養蚕と和裁 ものが仕上がる楽しさ 高山 あや子さん(79) 長野原町大津 掲載日:2006/12/13
「子供のころからずっと着物。着物の上にもんぺをはいて桑を切ったり、蚕の面倒を見た」と話す高山さん
「結婚してからは一年中、絹をいじりっぱなしだった。私はシルクに縁があったんですよ」
24歳で養蚕農家に嫁いでから、春から秋にかけて蚕を飼い、残りの季節は着物を仕立てる和裁の仕事をした。
「縫い物が好きだったので、16歳から4年間、東京タワーの下にあった裁縫の学校に通った。卒業して川原畑の実家に帰ってきてからは、川原湯温泉にいた芸者さんの着物を縫っていた。うちは農家じゃなかったんで、『和裁を続けていいならお嫁に行きます』と言って結婚した」
しかし、結婚すると全く養蚕をしないわけにはいかなかった。しゅうとめに仕事を教わりながら、春、夏、晩秋と年に3回の養蚕を手伝った。
「蚕は見たことがあったけど、どういう作業があるか分からなかった。蚕がいつ寝たんだか起きたんだか分からないし、母が桑を1束切る間に私は半束も切れなかった。最初は大変だったけど、飼ってみるとかわいいんですよ、お蚕が。すぐに楽しくなりました」
1年が経つと仕事も覚えた。短い期間で集中的に仕事をする養蚕は、和裁をするのにも好都合だった。9月下旬から5月上旬にかけて和裁の仕事に集中できた。

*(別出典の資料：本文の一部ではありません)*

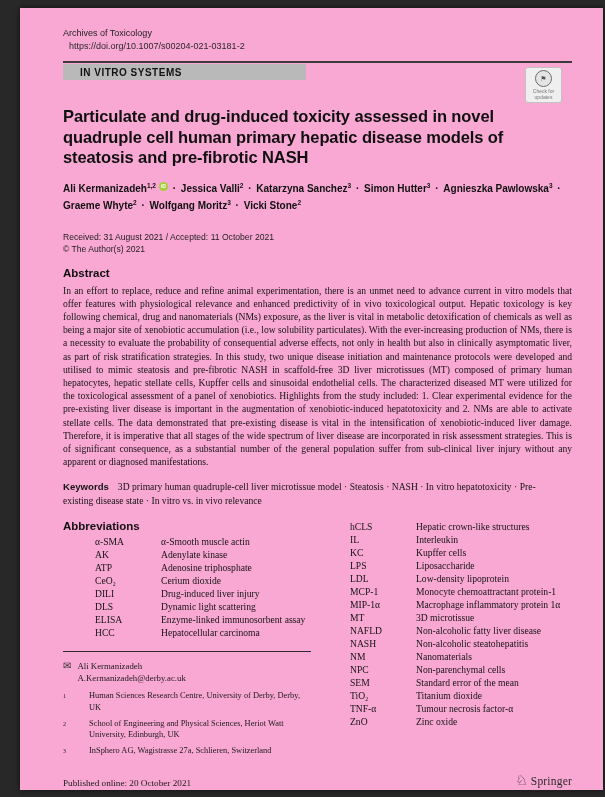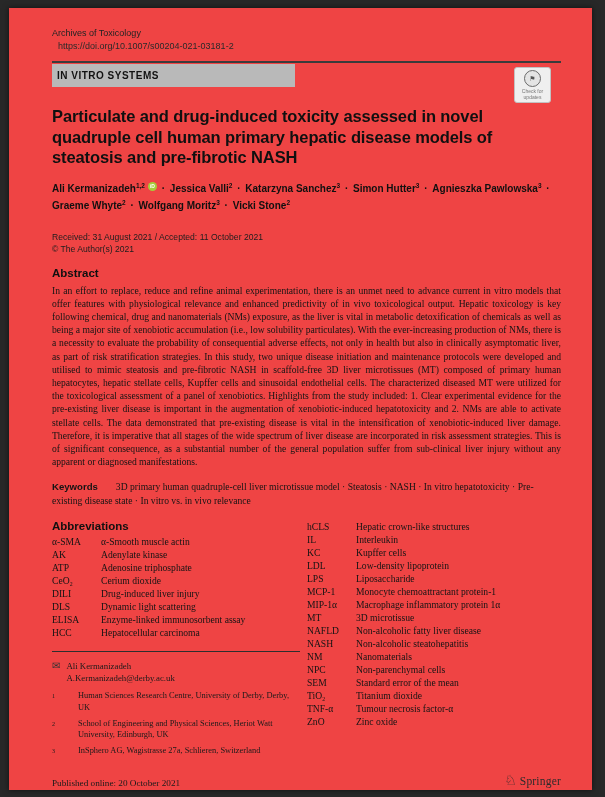--- a/index.html
+++ b/index.html
@@ -11,8 +11,8 @@
     overflow:hidden;
   }
   .page{
-    position:absolute;left:9px;top:8px;width:583px;height:782px;
-    background:#ef4444;box-sizing:border-box;
+    position:absolute;left:20px;top:8px;width:583px;height:782px;
+    background:#f9a8d4;box-sizing:border-box;
     padding:19px 31px 0 43px;
     box-shadow:0 0 6px rgba(0,0,0,.6);
   }

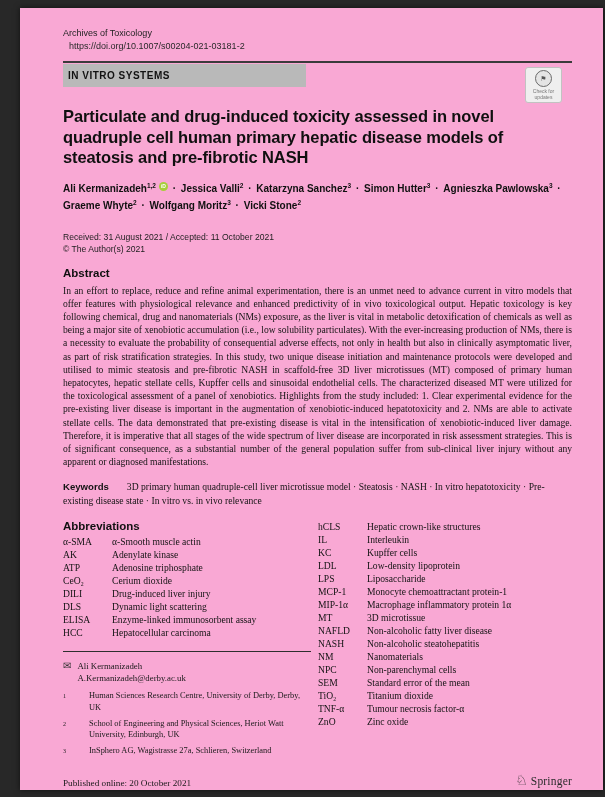--- a/index.html
+++ b/index.html
@@ -21,8 +21,8 @@
   .toprule{border-top:2px solid #3b3b3b;margin-top:9px;}
   .banner-row{position:relative;height:22px;margin-top:1px;}
   .banner{
-    background:#b9b9b9;height:23px;width:243px;
-    display:flex;align-items:center;padding-left:5px;box-sizing:border-box;
+    background:#b9b9b9;height:16px;width:243px;
+    display:flex;align-items:center;padding-left:17px;box-sizing:border-box;
     font-weight:bold;font-size:10px;letter-spacing:.5px;color:#121212;
   }
   .badge{

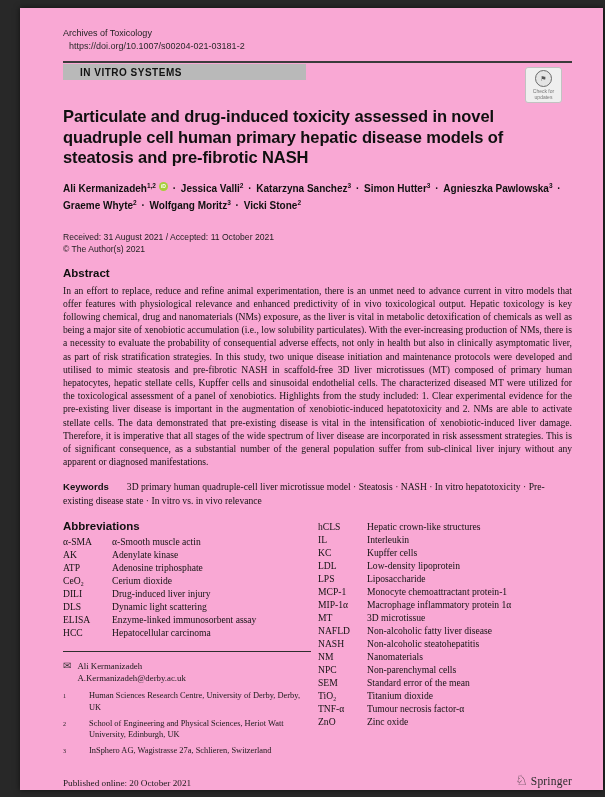--- a/index.html
+++ b/index.html
@@ -59,7 +59,7 @@
     margin-top:12px;font-family:"Liberation Serif",serif;
     font-size:9.6px;line-height:13.5px;color:#141414;max-width:500px;
   }
-  .kw-label{font-family:"Liberation Sans",sans-serif;font-weight:bold;font-size:9.6px;margin-right:18px;text-align:right;}
+  .kw-label{font-family:"Liberation Sans",sans-serif;font-weight:bold;font-size:9.6px;margin-right:9px;text-align:right;}
   .cols{display:flex;margin-top:13px;}
   .col-left{width:255px;flex:none;}
   .col-right{flex:1;}

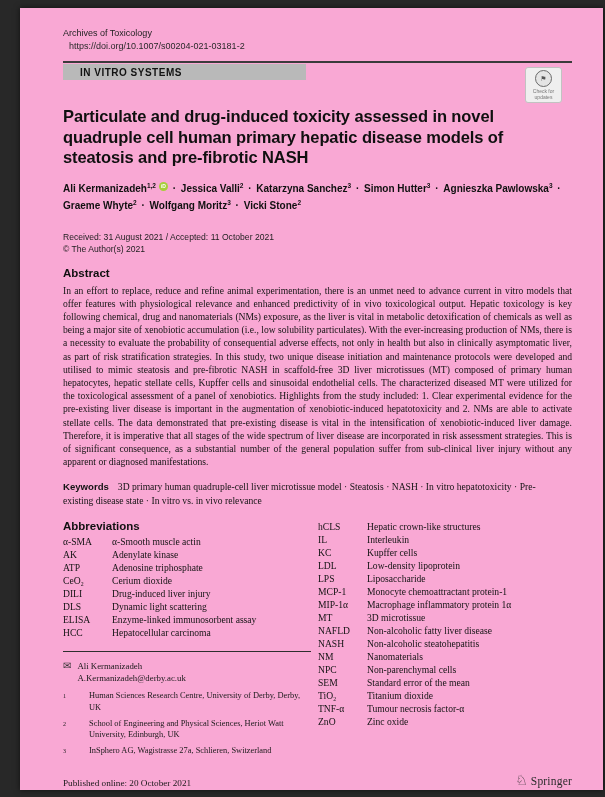--- a/index.html
+++ b/index.html
@@ -65,7 +65,7 @@
   .col-right{flex:1;}
   .abbr-h{font-size:11.5px;font-weight:bold;margin-bottom:3px;color:#101010;}
   .abbr-row{display:flex;font-family:"Liberation Serif",serif;font-size:9.6px;line-height:13px;color:#141414;}
-  .ab{width:49px;flex:none;}
+  .ab{width:66px;flex:none;margin-left:32px;}
   .ad{flex:1;}
   .fn-rule{border-top:1.2px solid #2e2e2e;margin:12px 0 8px;width:248px;}
   .corr{font-family:"Liberation Serif",serif;font-size:8.8px;line-height:12px;color:#1a1a1a;display:flex;}

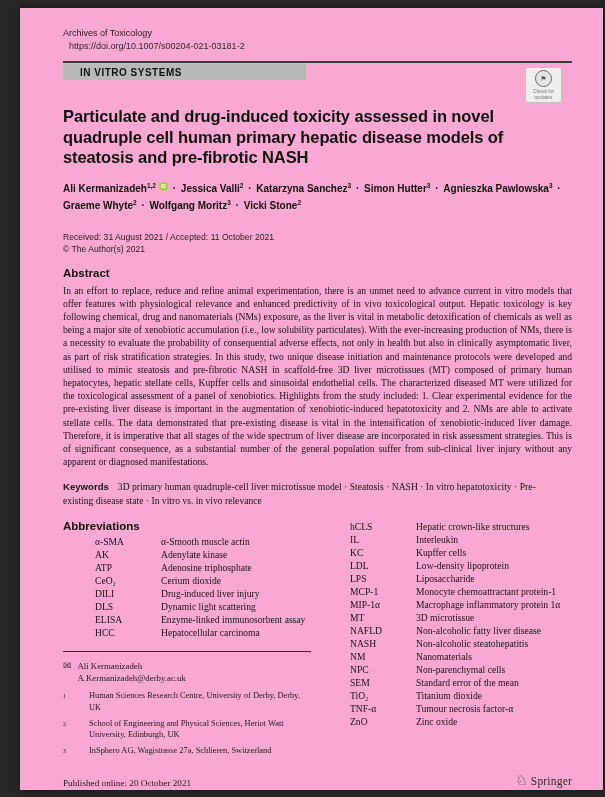--- a/index.html
+++ b/index.html
@@ -196,12 +196,12 @@
             <span class="ad">Kupffer cells</span>
           </div>
           <div class="abbr-row">
+            <span class="ab">LPS</span>
+            <span class="ad">Liposaccharide</span>
+          </div>
+          <div class="abbr-row">
             <span class="ab">LDL</span>
             <span class="ad">Low-density lipoprotein</span>
-          </div>
-          <div class="abbr-row">
-            <span class="ab">LPS</span>
-            <span class="ad">Liposaccharide</span>
           </div>
           <div class="abbr-row">
             <span class="ab">MCP-1</span>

「問屋さんが1カ月に1度、10反くらい反物を持ってきて置いていった。ほとんどつむぎだったけど、11月も中ごろになると成人式の着物や訪問着を頼まれた。母が紡いだ糸を使って、母や自分のもの、妹たちの嫁入りの着物をつくったりもした」
養蚕と和裁は、結婚してから25年間、両立を続けた。
「養蚕は、まゆが出来上がったときのことを想像すると、どんなに忙しくてもまたやろうという気になった。和裁も楽しみで、夏の忙しいときでも問屋さんが『訪問着を縫える人がいないから、どうしても縫ってくれ』と言われるときは、合間を見て何とか仕立てた」
着物の需要が少なくなった50歳からは、問屋に頼まれて、高機にも挑戦。65歳まで内職で機織りを続けた。